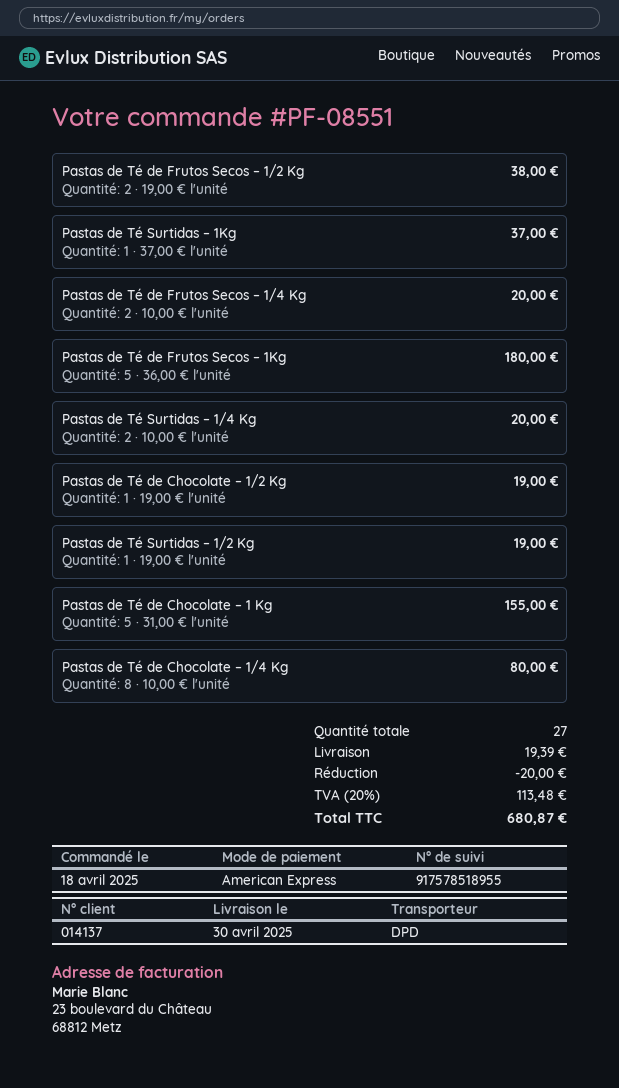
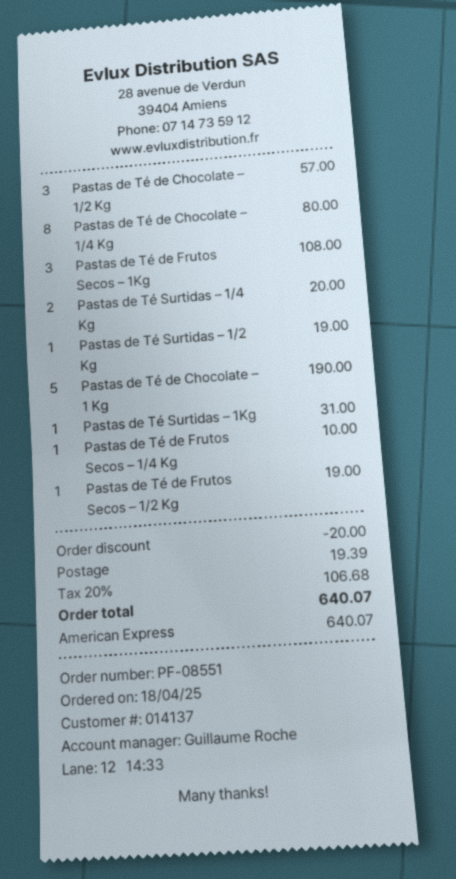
Pastas de Té de Frutos Secos – 1/2 Kg: 2 for 38.00 -> 1 for 19.00
Pastas de Té Surtidas – 1Kg: 1 for 37.00 -> 1 for 31.00
Pastas de Té de Frutos Secos – 1/4 Kg: 2 for 20.00 -> 1 for 10.00
Pastas de Té de Frutos Secos – 1Kg: 5 for 180.00 -> 3 for 108.00
Pastas de Té de Chocolate – 1/2 Kg: 1 for 19.00 -> 3 for 57.00
Pastas de Té de Chocolate – 1 Kg: 5 for 155.00 -> 5 for 190.00
tax: 20% = 113.48 -> 20% = 106.68
total: 680.87 -> 640.07

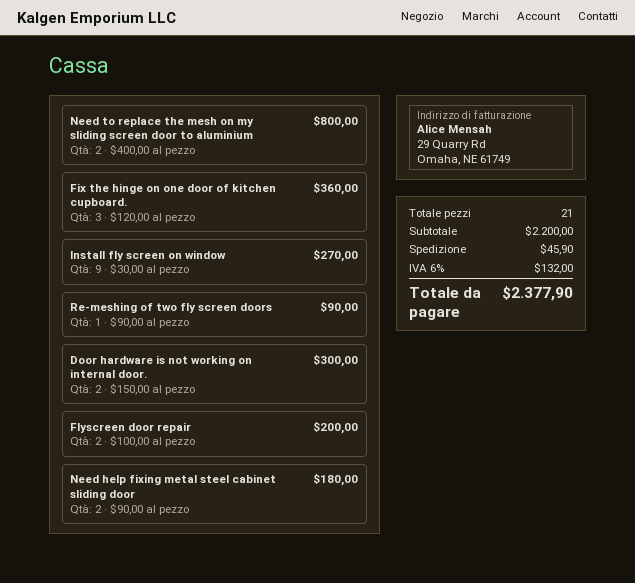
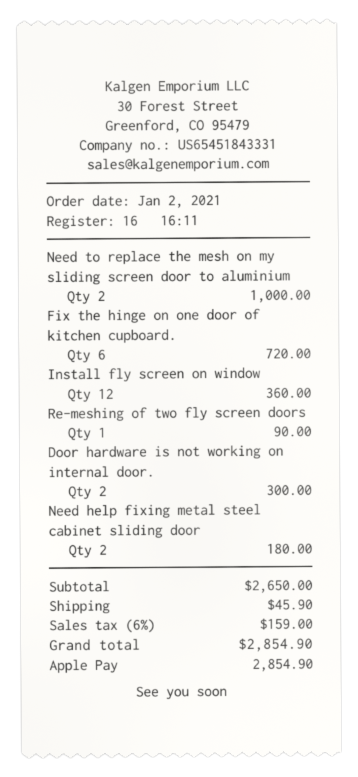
Need to replace the mesh on my sliding screen door to aluminium: 2 for 800.00 -> 2 for 1000.00
Fix the hinge on one door of kitchen cupboard.: 3 for 360.00 -> 6 for 720.00
Install fly screen on window: 9 for 270.00 -> 12 for 360.00
Flyscreen door repair: 2 for 200.00 -> none
subtotal: 2200.00 -> 2650.00
tax: 6% = 132.00 -> 6% = 159.00
total: 2377.90 -> 2854.90

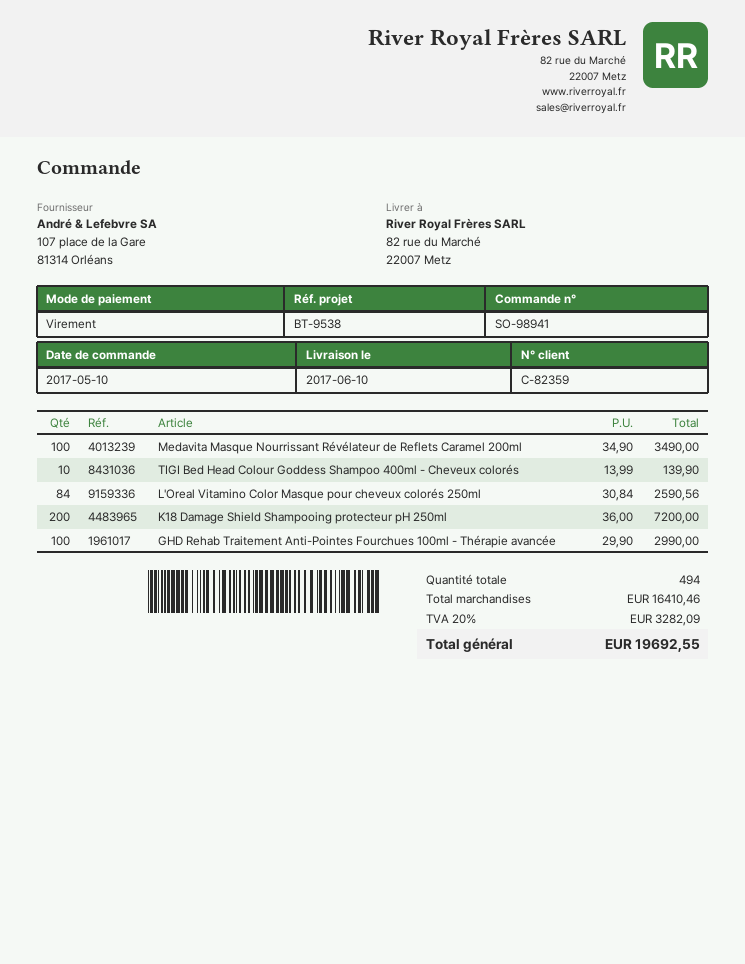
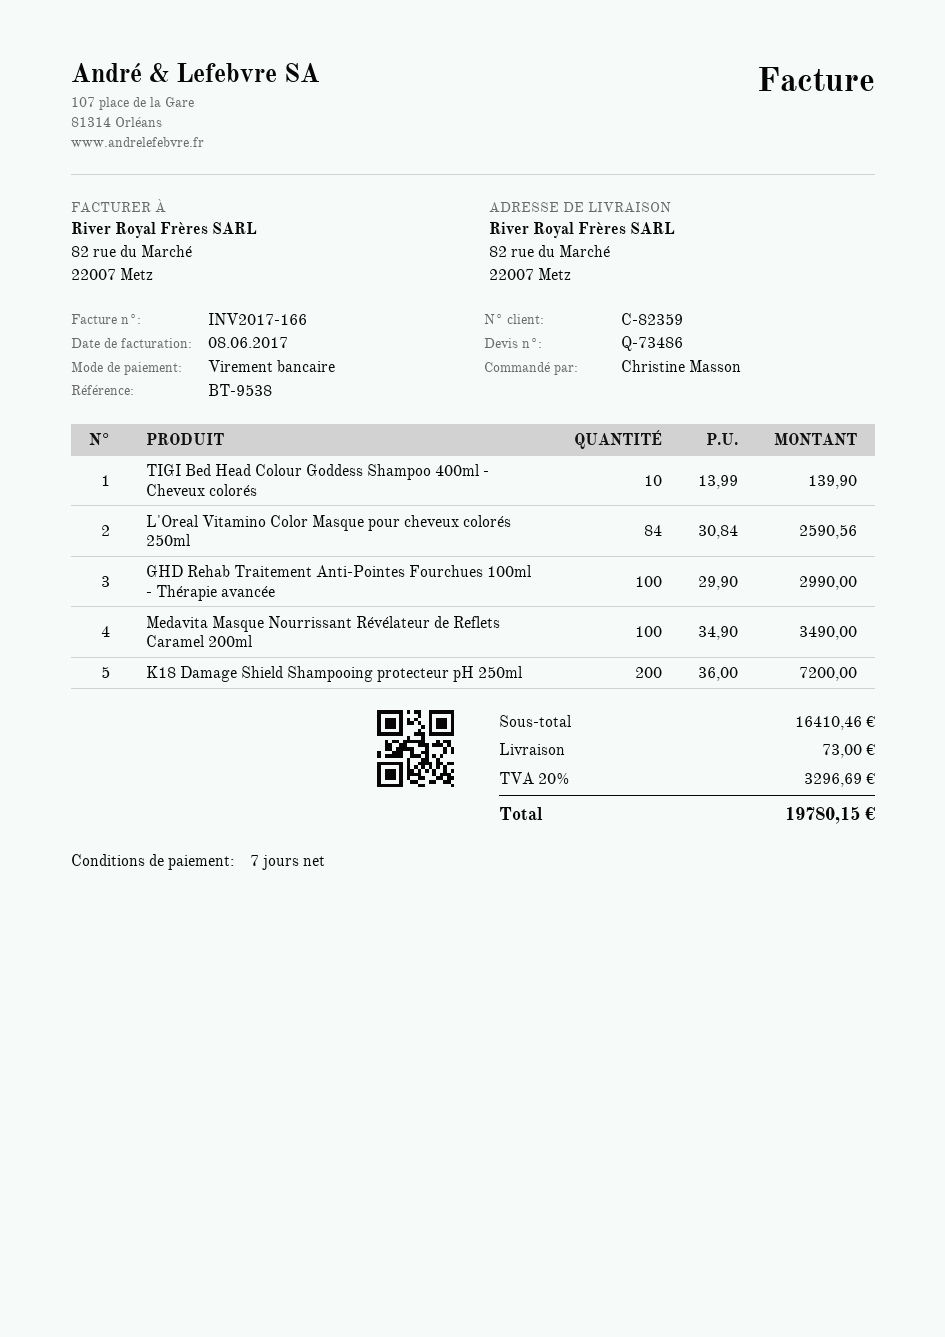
shipping: none -> 73.00
tax: 20% = 3282.09 -> 20% = 3296.69
total: 19692.55 -> 19780.15

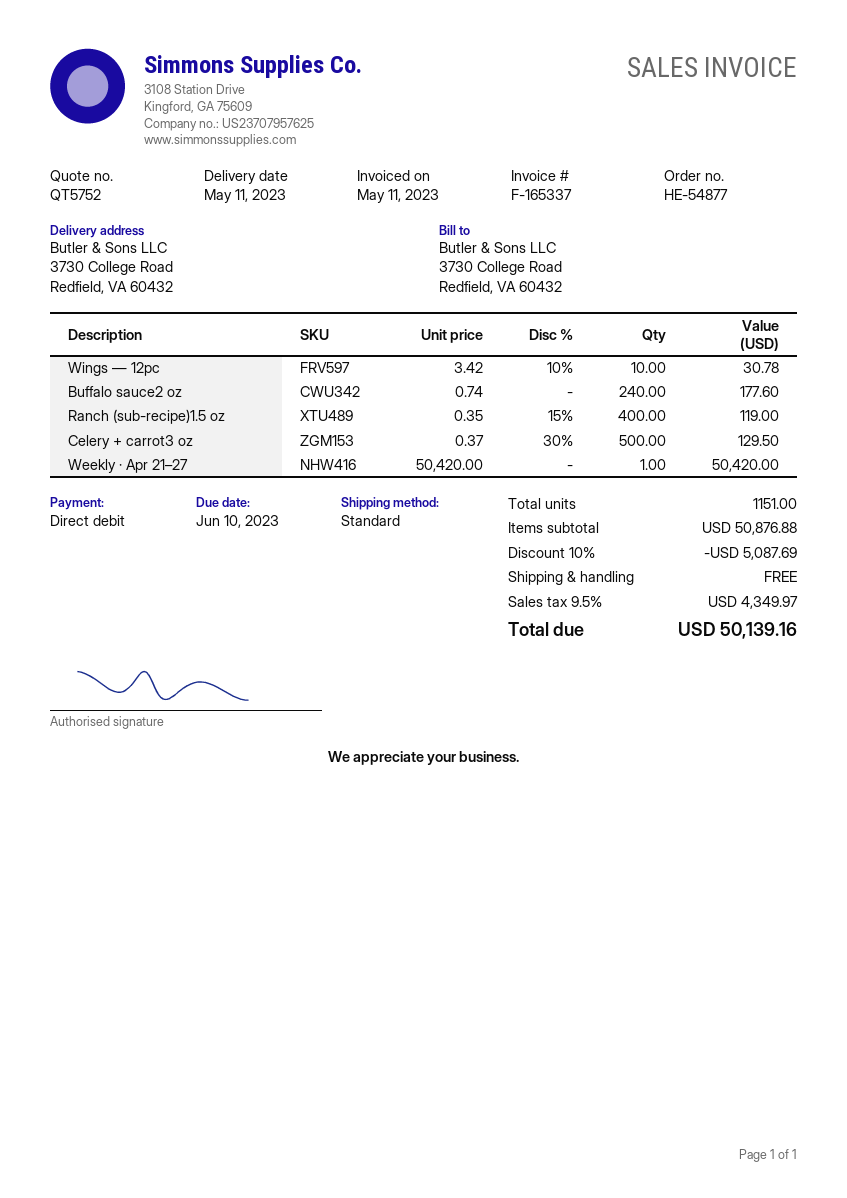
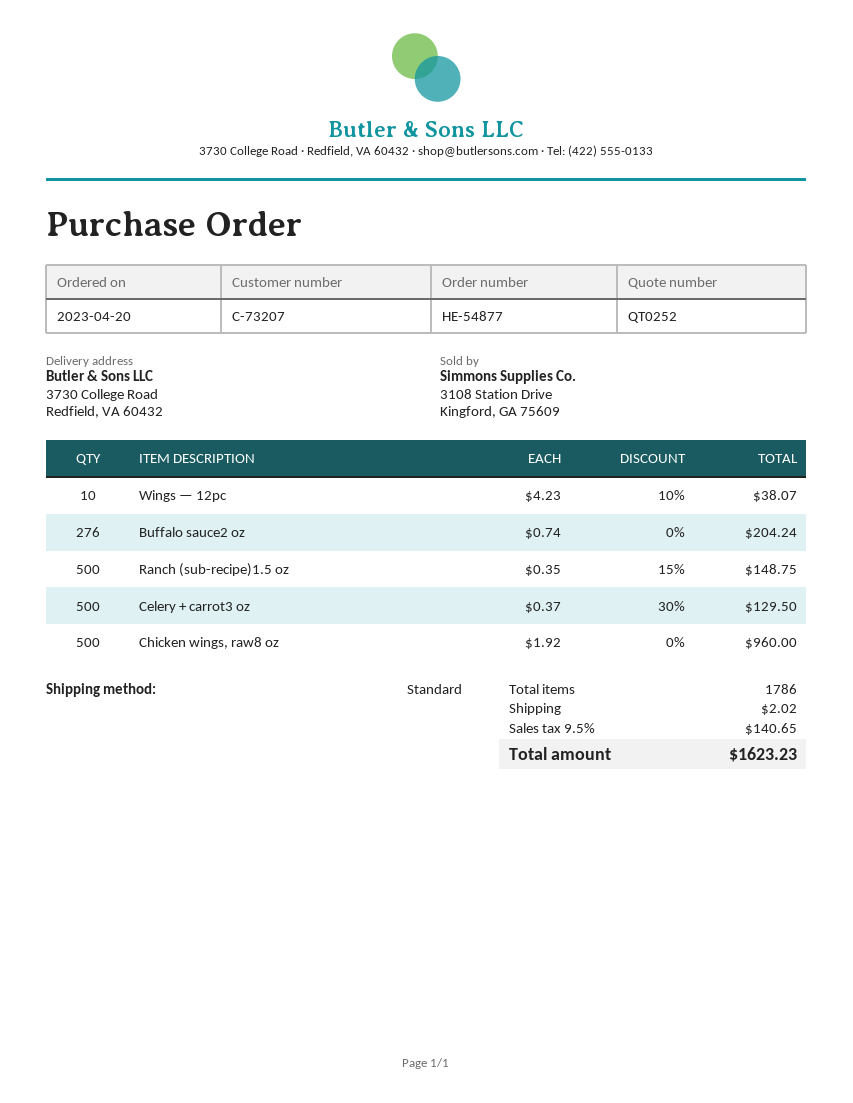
quote number: QT5752 -> QT0252
Wings — 12pc: 10 x 3.42 - 10% = 30.78 -> 10 x 4.23 - 10% = 38.07
Buffalo sauce2 oz: 240 x 0.74 = 177.60 -> 276 x 0.74 = 204.24
Ranch (sub-recipe)1.5 oz: 400 x 0.35 - 15% = 119.00 -> 500 x 0.35 - 15% = 148.75
Weekly · Apr 21–27: 1 x 50420.00 = 50420.00 -> none
Chicken wings, raw8 oz: none -> 500 x 1.92 = 960.00
total quantity: 1151 -> 1786
discount: 10% = 5087.69 -> none
shipping: 0.00 -> 2.02
tax: 9.5% = 4349.97 -> 9.5% = 140.65
total: 50139.16 -> 1623.23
=======
Could you copy, exactly and with no pictures, each line from the first one above to the line holding "Pastas de Té de Frutos Secos – 1Kg: 5"?

Solution to this task:
Pastas de Té de Frutos Secos – 1/2 Kg: 2 for 38.00 -> 1 for 19.00
Pastas de Té Surtidas – 1Kg: 1 for 37.00 -> 1 for 31.00
Pastas de Té de Frutos Secos – 1/4 Kg: 2 for 20.00 -> 1 for 10.00
Pastas de Té de Frutos Secos – 1Kg: 5 for 180.00 -> 3 for 108.00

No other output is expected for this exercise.